OBJECTIVES: Paediatric oncology patients often require repeated bone marrow aspirates and lumbar punctures. These procedures commonly require sedation and analgesia. The Australian and New Zealand College of Anaesthetists and the American Academy of Pediatrics have published guidelines that provide recommendations on monitoring and staffing requirements during sedation of paediatric patients. A survey was conducted of the oncology units in Australia and New Zealand in order to compare current practices with published guidelines.
METHODS: Telephone interviews were conducted with nursing or medical staff members.

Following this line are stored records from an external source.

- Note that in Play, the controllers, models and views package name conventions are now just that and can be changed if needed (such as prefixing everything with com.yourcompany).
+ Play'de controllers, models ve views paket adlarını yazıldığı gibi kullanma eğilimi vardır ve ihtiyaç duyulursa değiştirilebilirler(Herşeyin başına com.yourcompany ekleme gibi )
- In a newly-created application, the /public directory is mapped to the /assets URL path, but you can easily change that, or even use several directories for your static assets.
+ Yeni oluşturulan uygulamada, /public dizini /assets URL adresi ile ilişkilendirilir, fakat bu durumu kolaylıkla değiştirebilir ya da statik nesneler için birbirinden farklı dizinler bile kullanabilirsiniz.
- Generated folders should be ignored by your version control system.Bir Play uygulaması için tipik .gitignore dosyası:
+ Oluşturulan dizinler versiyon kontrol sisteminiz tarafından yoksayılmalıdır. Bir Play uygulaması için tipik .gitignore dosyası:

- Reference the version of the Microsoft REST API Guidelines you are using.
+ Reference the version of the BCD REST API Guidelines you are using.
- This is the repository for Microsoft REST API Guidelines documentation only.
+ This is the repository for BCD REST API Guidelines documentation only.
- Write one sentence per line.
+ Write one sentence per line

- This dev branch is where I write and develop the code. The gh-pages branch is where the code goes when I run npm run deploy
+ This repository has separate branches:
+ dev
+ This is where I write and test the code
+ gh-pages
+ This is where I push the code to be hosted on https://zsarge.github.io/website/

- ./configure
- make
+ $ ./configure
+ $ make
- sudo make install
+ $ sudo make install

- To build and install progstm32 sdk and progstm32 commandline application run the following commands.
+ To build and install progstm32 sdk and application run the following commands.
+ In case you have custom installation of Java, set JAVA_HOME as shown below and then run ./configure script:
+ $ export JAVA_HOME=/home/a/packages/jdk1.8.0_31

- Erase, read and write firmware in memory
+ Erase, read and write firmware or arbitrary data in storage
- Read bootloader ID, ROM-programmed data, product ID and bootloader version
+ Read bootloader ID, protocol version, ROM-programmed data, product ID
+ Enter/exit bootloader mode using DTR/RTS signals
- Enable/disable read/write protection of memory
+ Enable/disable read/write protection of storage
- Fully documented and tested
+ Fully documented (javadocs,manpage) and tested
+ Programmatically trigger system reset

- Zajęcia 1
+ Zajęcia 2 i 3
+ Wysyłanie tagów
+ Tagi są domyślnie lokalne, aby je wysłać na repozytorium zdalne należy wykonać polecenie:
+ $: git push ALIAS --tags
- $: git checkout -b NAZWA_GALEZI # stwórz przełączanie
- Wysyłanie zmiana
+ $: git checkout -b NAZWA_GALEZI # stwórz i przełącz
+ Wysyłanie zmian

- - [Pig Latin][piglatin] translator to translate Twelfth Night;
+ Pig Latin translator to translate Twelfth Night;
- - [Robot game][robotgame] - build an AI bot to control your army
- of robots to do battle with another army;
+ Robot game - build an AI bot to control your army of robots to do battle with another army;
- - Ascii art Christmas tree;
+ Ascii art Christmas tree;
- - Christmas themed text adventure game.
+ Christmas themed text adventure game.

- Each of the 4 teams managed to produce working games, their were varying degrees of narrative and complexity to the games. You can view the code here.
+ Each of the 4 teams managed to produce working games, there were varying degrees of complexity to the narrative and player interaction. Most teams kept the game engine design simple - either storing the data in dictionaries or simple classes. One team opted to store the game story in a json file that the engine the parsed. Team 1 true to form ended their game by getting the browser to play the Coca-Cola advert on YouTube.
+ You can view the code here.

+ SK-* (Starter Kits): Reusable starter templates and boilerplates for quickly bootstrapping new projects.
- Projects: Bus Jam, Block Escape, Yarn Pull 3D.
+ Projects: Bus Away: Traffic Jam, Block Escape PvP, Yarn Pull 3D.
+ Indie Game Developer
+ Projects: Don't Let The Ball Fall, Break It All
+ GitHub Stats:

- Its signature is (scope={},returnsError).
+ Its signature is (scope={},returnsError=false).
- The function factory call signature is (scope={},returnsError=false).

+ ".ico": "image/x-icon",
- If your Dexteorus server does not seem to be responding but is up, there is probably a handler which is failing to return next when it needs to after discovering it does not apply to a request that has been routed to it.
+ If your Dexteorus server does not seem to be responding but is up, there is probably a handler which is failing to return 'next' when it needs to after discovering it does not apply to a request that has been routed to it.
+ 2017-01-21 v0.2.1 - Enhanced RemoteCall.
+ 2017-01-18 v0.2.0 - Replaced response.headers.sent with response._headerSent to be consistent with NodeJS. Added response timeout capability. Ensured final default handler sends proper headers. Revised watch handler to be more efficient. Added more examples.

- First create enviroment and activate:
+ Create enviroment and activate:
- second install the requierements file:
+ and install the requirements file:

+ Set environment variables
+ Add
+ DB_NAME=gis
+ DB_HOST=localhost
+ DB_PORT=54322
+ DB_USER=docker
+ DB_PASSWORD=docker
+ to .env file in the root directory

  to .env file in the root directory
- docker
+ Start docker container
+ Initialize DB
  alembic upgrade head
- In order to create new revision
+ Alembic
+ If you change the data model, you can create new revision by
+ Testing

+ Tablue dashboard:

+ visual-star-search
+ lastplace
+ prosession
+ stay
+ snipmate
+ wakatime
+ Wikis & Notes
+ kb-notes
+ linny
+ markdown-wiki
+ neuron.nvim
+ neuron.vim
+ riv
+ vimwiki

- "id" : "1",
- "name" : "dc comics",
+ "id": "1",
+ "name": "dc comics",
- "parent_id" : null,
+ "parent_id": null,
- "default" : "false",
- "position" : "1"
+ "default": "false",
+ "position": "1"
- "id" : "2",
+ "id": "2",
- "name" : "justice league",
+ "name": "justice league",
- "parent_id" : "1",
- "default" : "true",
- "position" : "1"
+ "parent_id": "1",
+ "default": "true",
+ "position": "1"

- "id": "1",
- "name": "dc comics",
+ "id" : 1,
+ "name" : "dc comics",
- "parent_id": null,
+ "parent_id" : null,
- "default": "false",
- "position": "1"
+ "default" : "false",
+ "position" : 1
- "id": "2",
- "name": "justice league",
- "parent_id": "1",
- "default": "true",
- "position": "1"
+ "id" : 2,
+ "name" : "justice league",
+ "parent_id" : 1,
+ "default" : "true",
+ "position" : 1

RESULTS: Fourteen oncology units collectively perform approximately 130 procedures each week, of which 74% are performed under general anaesthesia. Of the remainder, most are performed using conscious sedation. Most units adhere to published recommendations regarding equipment and staffing during procedures performed under sedation. Only a minority of units follow guidelines regarding documentation; fasting requirements; observation and documentation of vital signs during and after the procedure; and obtaining informed consent for procedures performed using sedation.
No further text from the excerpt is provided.